Data records
= Beginning of Section =
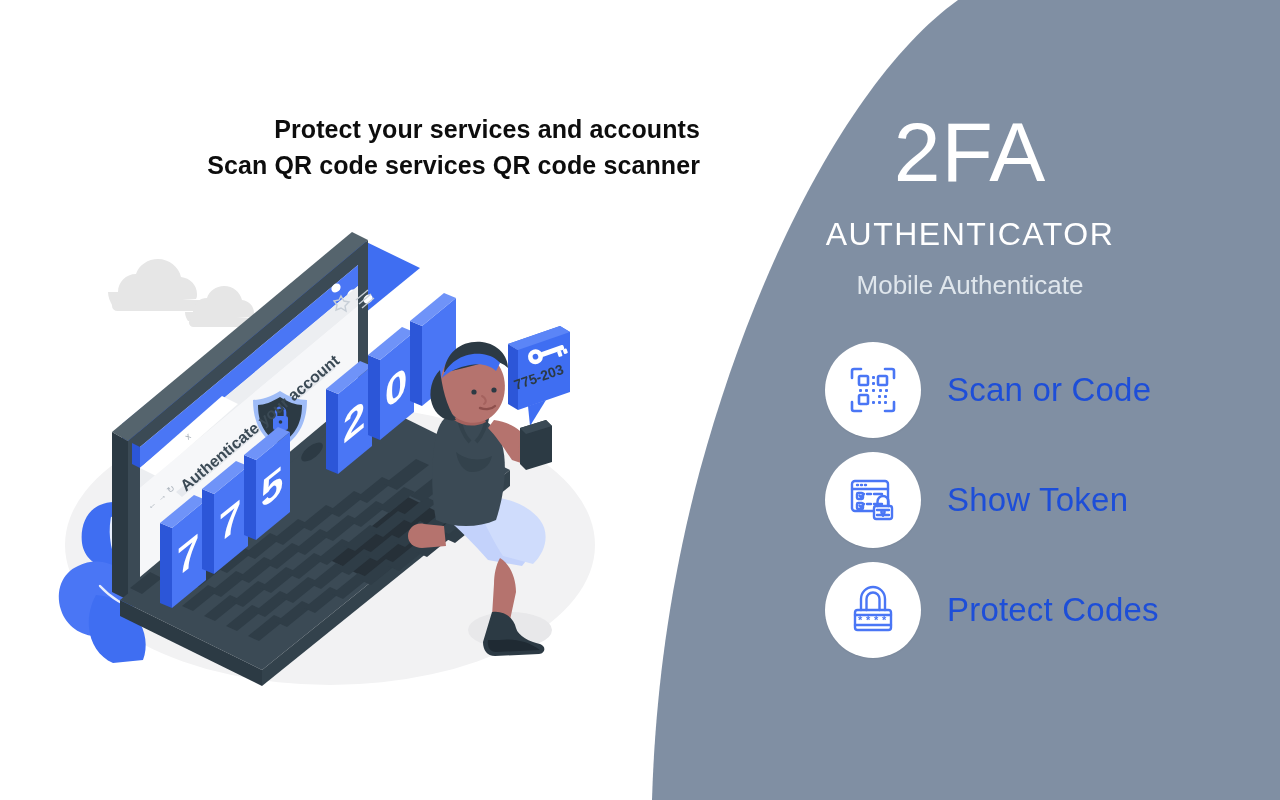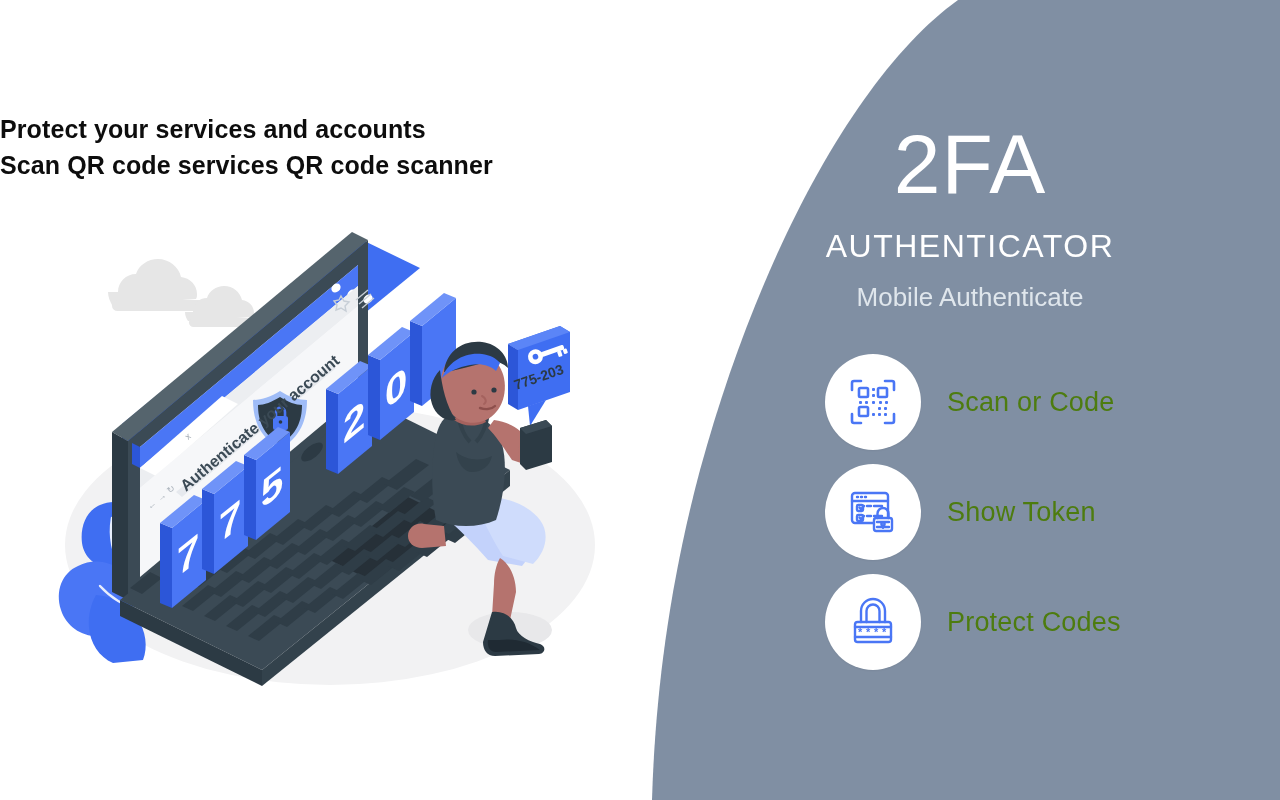--- a/index.html
+++ b/index.html
@@ -76,7 +76,7 @@
   
   .headline{
     position:absolute;left:0px;top:112px;width:700px;
-    text-align:left;
+    text-align:right;
     color:#0d0d0d;
     font-size:25px;
     font-weight:700;

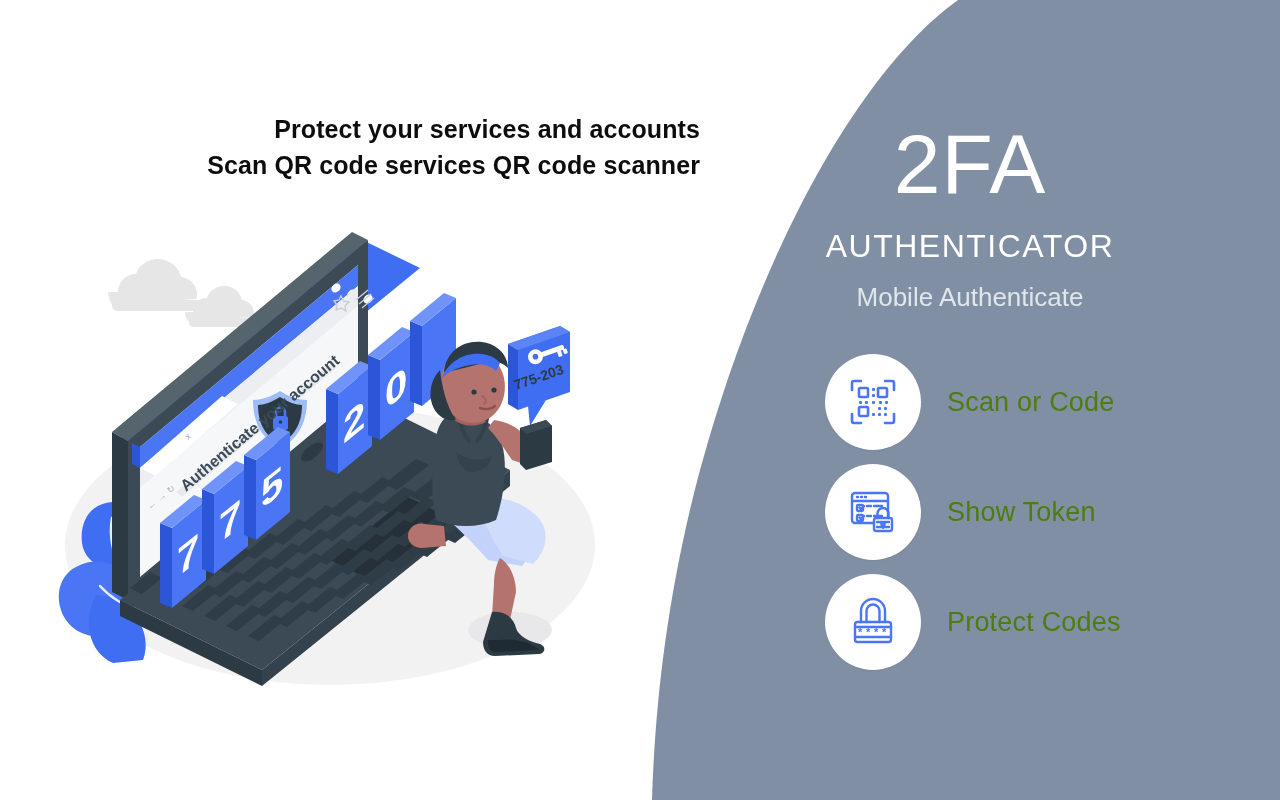--- a/index.html
+++ b/index.html
@@ -17,7 +17,7 @@
 
   .panel-content{
     position:absolute;
-    left:660px;top:12px;width:620px;height:729px;
+    left:660px;top:0;width:620px;height:729px;
     z-index:3;
     pointer-events:none;
   }

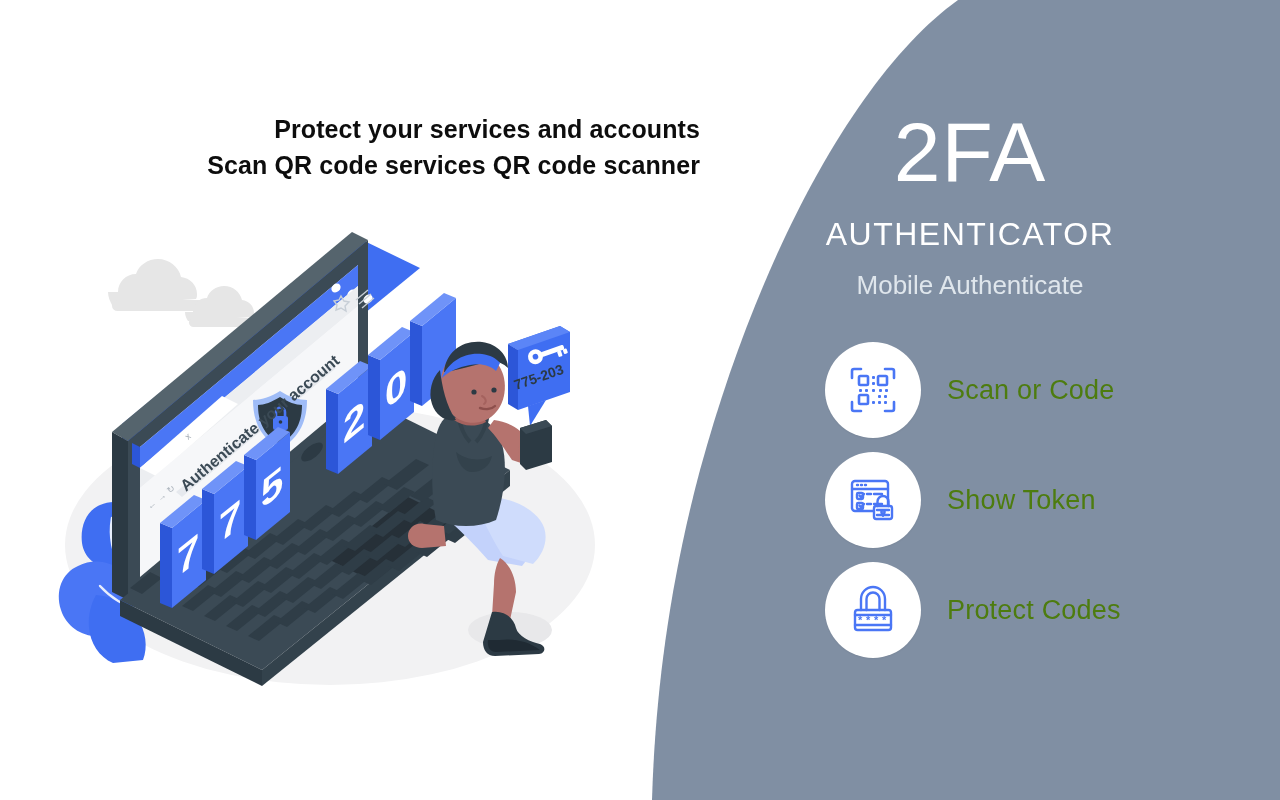--- a/index.html
+++ b/index.html
@@ -66,8 +66,8 @@
     box-shadow:0 1px 2px rgba(0,0,0,.05);
   }
   .feature-label{
-    color:#4d7c0f;
-    font-size:27px;
+    color:#1d4ed8;
+    font-size:33px;
     font-weight:400;
     letter-spacing:.2px;
     white-space:nowrap;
= End of Section =
> [Exercise brief]: Give the entries above again in full and exactly, but not the pictures.

> [Result of the exercise]:
--- a/index.html
+++ b/index.html
@@ -76,7 +76,7 @@
   
   .headline{
     position:absolute;left:0px;top:112px;width:700px;
-    text-align:left;
+    text-align:right;
     color:#0d0d0d;
     font-size:25px;
     font-weight:700;

--- a/index.html
+++ b/index.html
@@ -17,7 +17,7 @@
 
   .panel-content{
     position:absolute;
-    left:660px;top:12px;width:620px;height:729px;
+    left:660px;top:0;width:620px;height:729px;
     z-index:3;
     pointer-events:none;
   }

--- a/index.html
+++ b/index.html
@@ -66,8 +66,8 @@
     box-shadow:0 1px 2px rgba(0,0,0,.05);
   }
   .feature-label{
-    color:#4d7c0f;
-    font-size:27px;
+    color:#1d4ed8;
+    font-size:33px;
     font-weight:400;
     letter-spacing:.2px;
     white-space:nowrap;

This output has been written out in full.